Only the lines below from the one that contains "Items by Text" through the one that contains "height: 26px ->" should appear in your answer, exact and without pictures.

#### [Given records]
==========
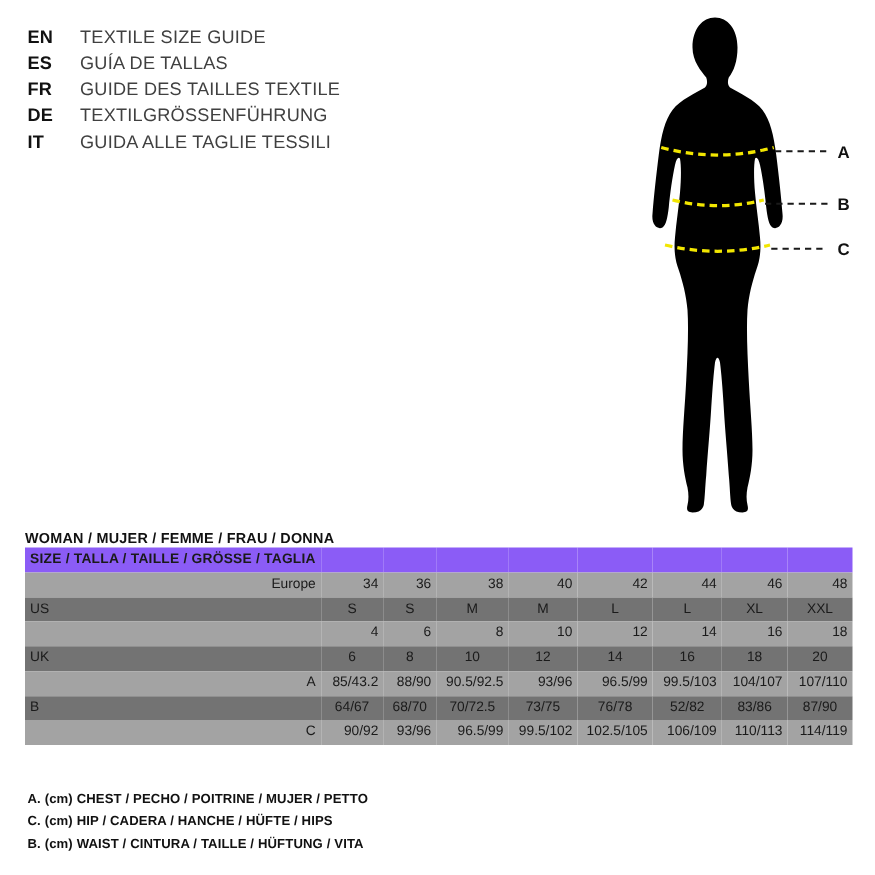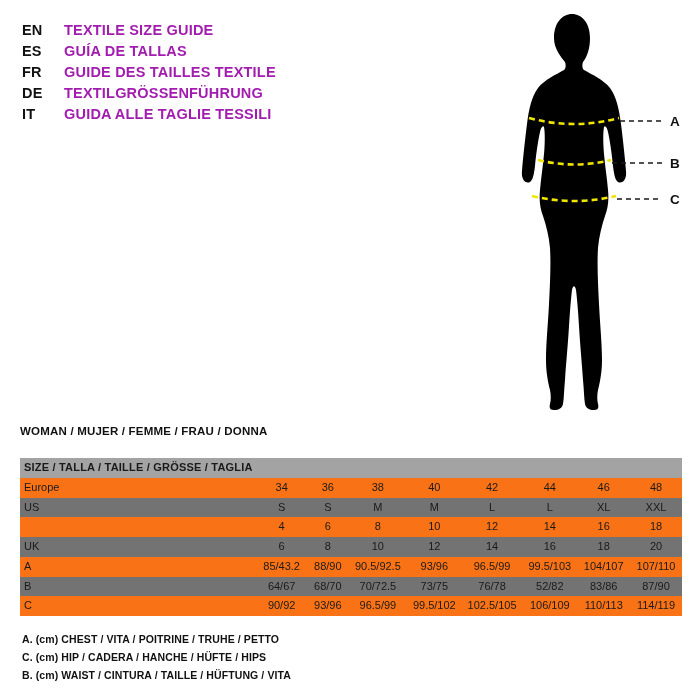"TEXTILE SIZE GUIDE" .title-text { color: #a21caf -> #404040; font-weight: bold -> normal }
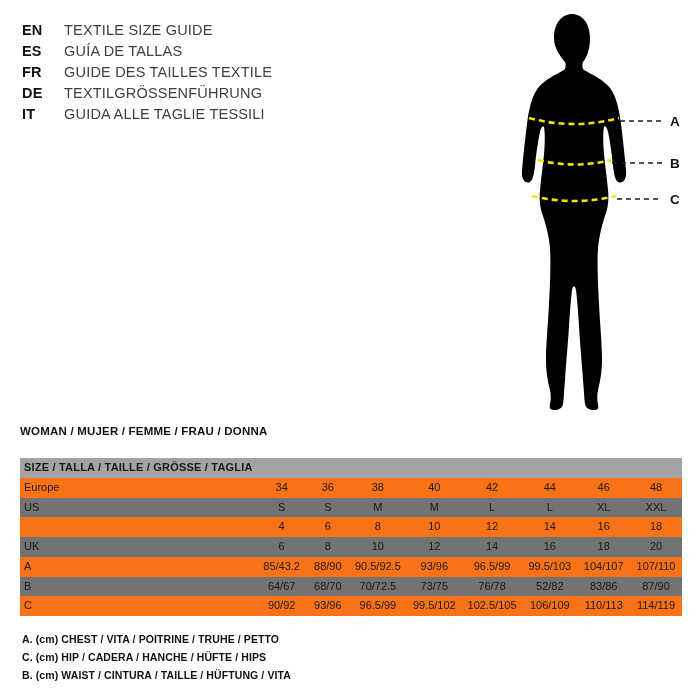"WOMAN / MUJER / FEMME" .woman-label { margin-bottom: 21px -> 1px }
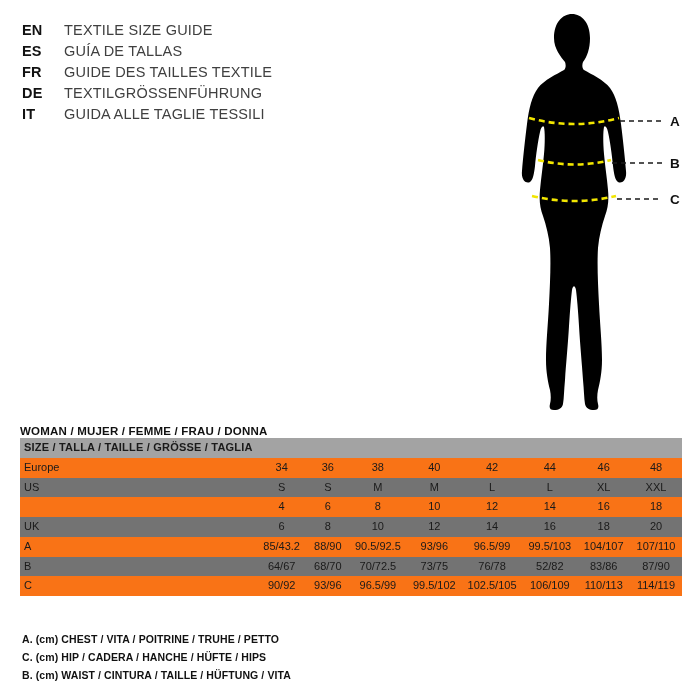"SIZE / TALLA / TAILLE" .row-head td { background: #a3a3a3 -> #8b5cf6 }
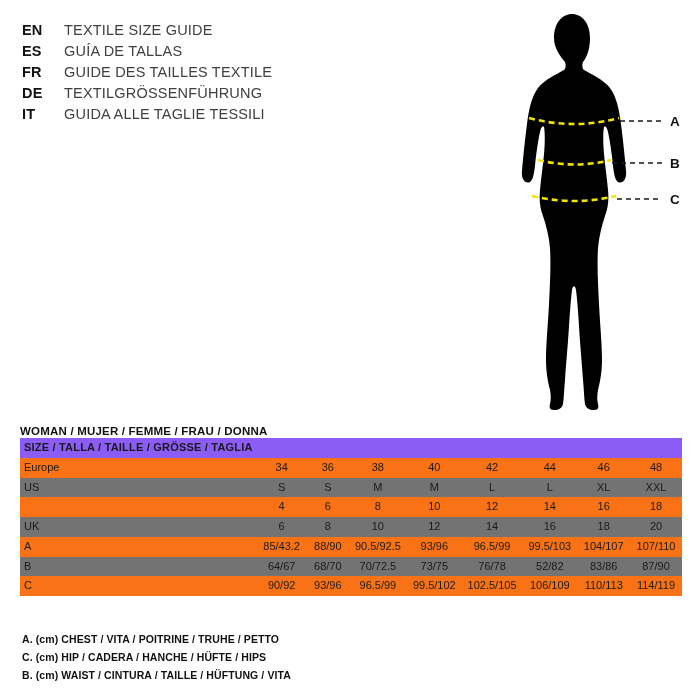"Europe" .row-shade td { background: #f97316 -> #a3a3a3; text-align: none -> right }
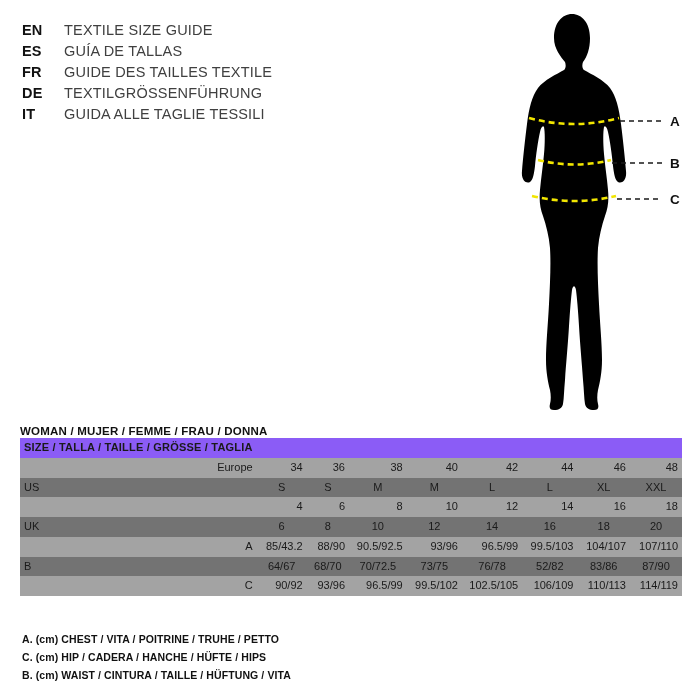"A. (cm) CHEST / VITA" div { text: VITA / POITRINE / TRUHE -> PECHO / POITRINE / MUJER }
==========
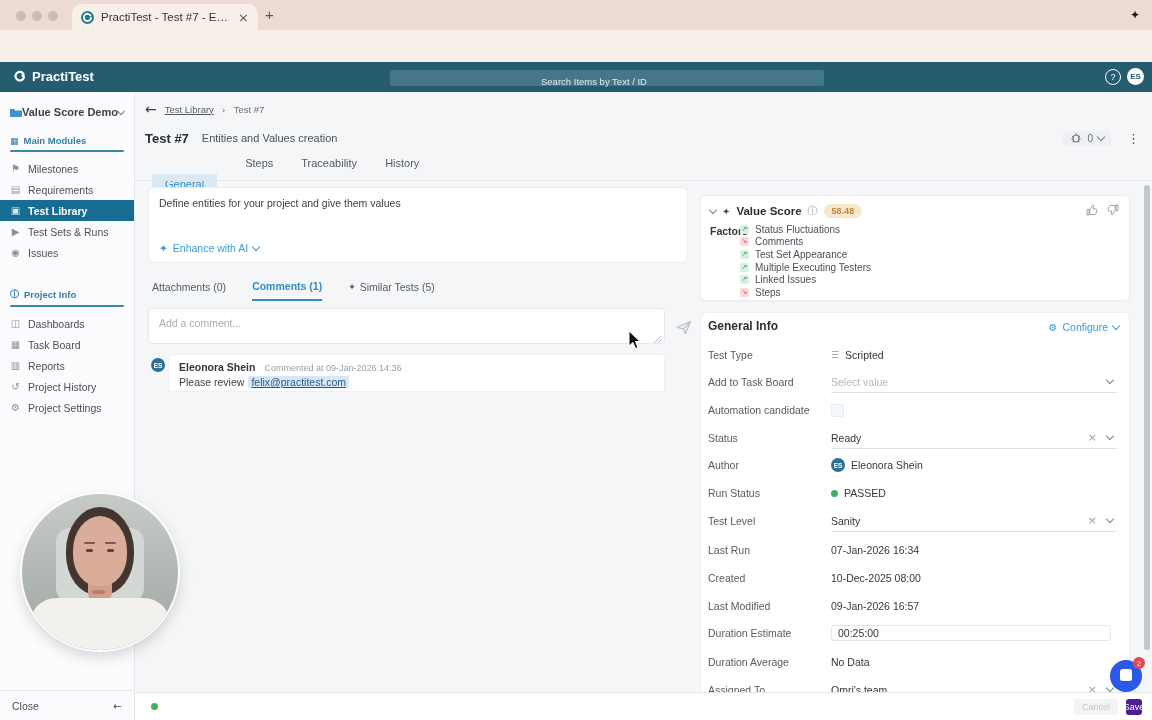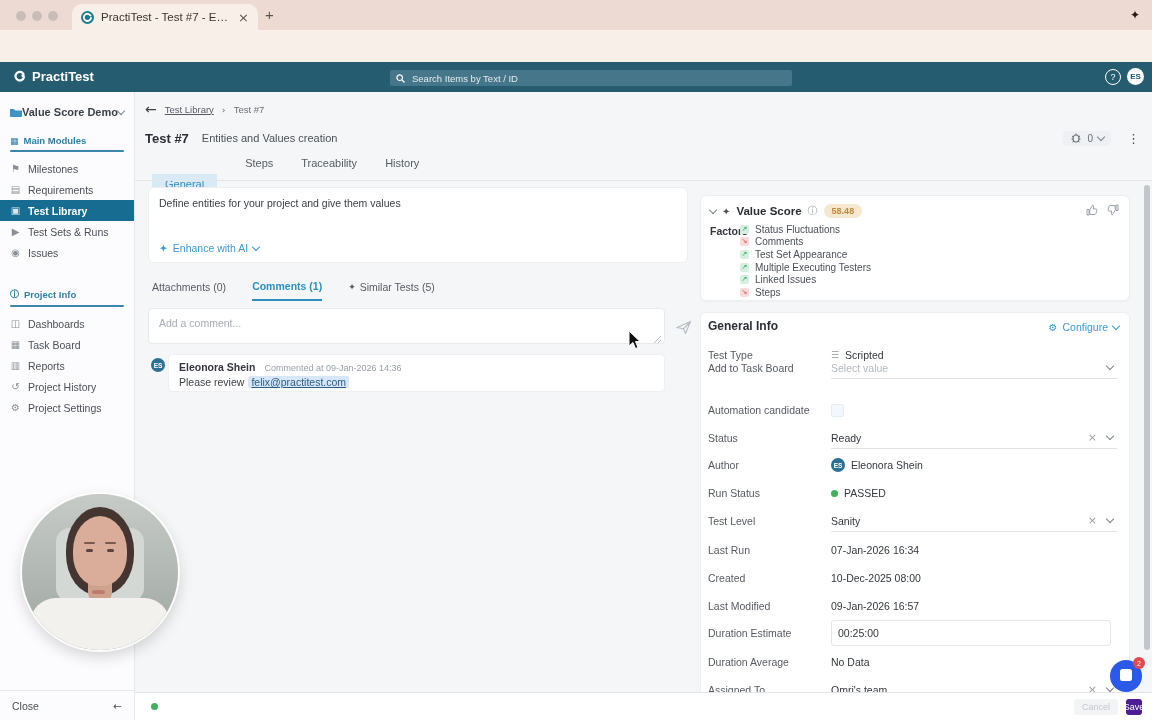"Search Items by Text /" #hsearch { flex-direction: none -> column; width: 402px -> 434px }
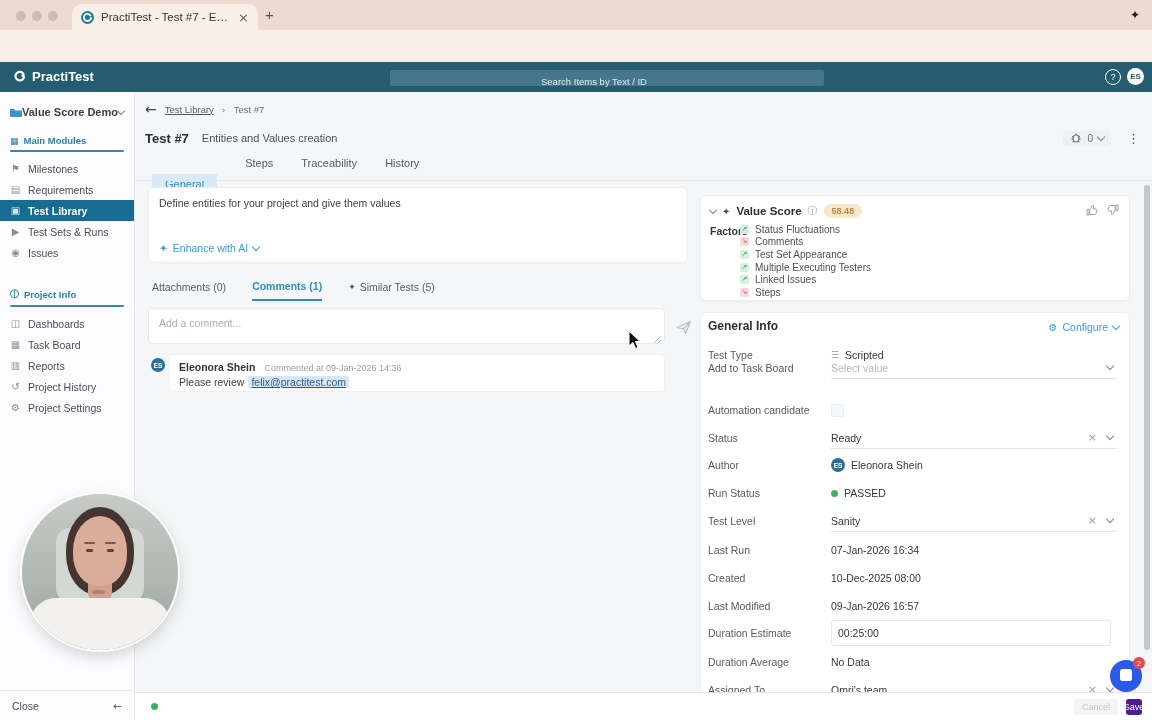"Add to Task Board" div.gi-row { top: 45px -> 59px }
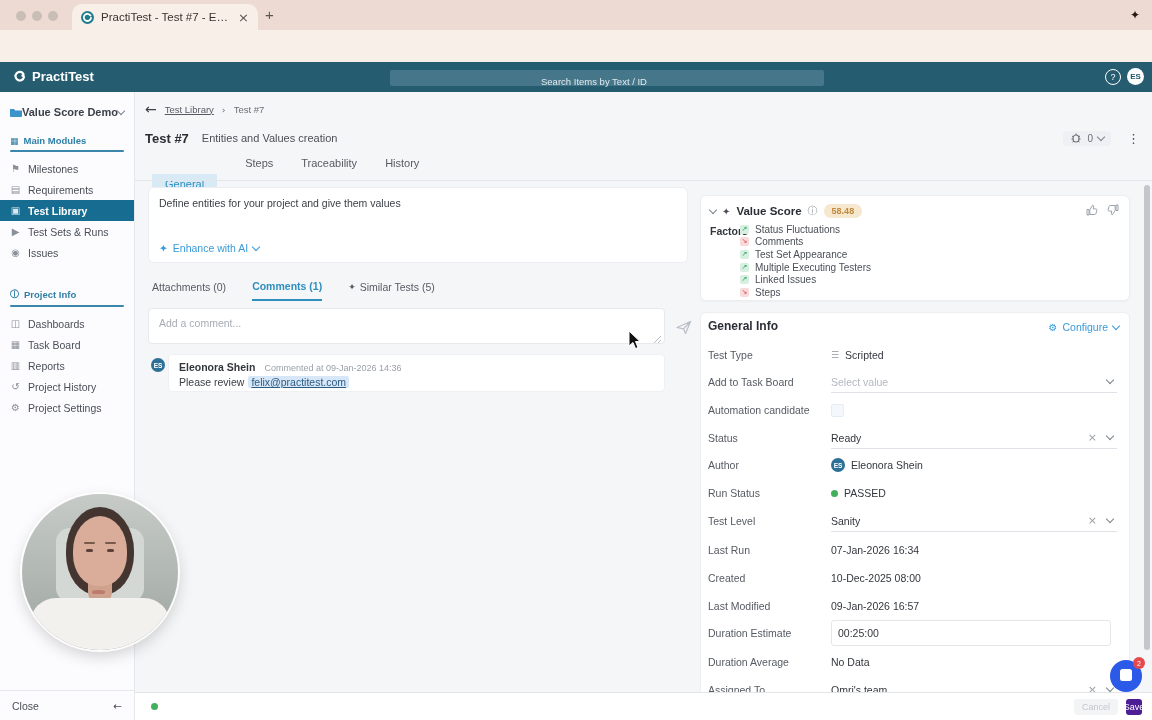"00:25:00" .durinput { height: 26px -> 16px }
==========
#### [Worked solution]
"Search Items by Text /" #hsearch { flex-direction: none -> column; width: 402px -> 434px }
"Add to Task Board" div.gi-row { top: 45px -> 59px }
"00:25:00" .durinput { height: 26px -> 16px }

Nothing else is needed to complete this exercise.